Half Moon Ventures purchased 1 megawatt of distributed solar power generation spread across six sites on three different islands in mid-December. CEO Michael Hastings said the ink was still wet on the deal and he wasn’t ready to say who the seller was.
“With 1 megawatt, it’s not huge,” Hastings said. “But it’s really significant for us.”
Since Half Moon, based in Illinois, decided to make the strategic switch to distributed generation from utility-scale projects, the company has been building business in states where solar and wind make the most economic sense. Electricity costs are higher in Hawaii than in any other state.
“We’re leaving behind some of the states where renewables are less competitive,” Hastings said. “We’re concentrating on projects that don’t just make environmental senses, but that also make economic sense.”
Rather than pop into Hawaii and attempt to build a portfolio from the ground up, Hastings said Half Moon looked for an existing project that could help the company establish itself in what he expects will become a very competitive solar market.
“This project will enable us to develop a lasting reputation and establish a foundation where we can build,” Hastings said.
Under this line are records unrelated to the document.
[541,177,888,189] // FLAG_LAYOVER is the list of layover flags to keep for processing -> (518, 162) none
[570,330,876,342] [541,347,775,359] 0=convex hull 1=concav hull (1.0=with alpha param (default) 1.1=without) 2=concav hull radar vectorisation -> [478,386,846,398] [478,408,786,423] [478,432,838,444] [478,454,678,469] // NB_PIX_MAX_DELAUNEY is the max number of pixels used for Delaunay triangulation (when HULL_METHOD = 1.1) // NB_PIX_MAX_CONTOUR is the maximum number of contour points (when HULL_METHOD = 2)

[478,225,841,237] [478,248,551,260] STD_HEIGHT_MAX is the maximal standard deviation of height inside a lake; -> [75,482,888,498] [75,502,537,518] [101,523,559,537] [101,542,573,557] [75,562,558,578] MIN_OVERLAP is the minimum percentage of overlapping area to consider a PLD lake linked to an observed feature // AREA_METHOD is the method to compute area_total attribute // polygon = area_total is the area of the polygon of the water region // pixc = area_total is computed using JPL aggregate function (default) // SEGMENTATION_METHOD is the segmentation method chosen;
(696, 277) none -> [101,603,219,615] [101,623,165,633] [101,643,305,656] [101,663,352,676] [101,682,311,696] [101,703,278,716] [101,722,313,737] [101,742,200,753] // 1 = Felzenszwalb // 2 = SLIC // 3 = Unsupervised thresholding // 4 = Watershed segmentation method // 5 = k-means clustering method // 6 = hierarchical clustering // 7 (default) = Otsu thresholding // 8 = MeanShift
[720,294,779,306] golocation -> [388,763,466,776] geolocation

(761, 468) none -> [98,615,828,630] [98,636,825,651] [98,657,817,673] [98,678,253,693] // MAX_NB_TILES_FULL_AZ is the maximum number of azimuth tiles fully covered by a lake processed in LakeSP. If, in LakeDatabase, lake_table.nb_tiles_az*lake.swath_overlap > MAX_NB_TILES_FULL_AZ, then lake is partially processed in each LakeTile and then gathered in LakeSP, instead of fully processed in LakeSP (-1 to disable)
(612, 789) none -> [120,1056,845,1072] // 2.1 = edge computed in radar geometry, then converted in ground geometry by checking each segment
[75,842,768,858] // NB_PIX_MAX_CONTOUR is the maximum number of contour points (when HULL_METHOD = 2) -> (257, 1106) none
Buying the existing projects helped Half Moon make connections with regulators, government entities and some other important players in Hawaii’s renewable energy industry, Hastings said.
And all of that will make building fresh projects easier.
While 1 megawatt isn’t a lot, Hastings said it was hard to find solar installations bigger than 100 kilowatts that the energy company could buy. But Hastings said he’s optimistic Half Moon will be able to build a reputation in the state and begin building bigger projects there for commercial and municipal clients.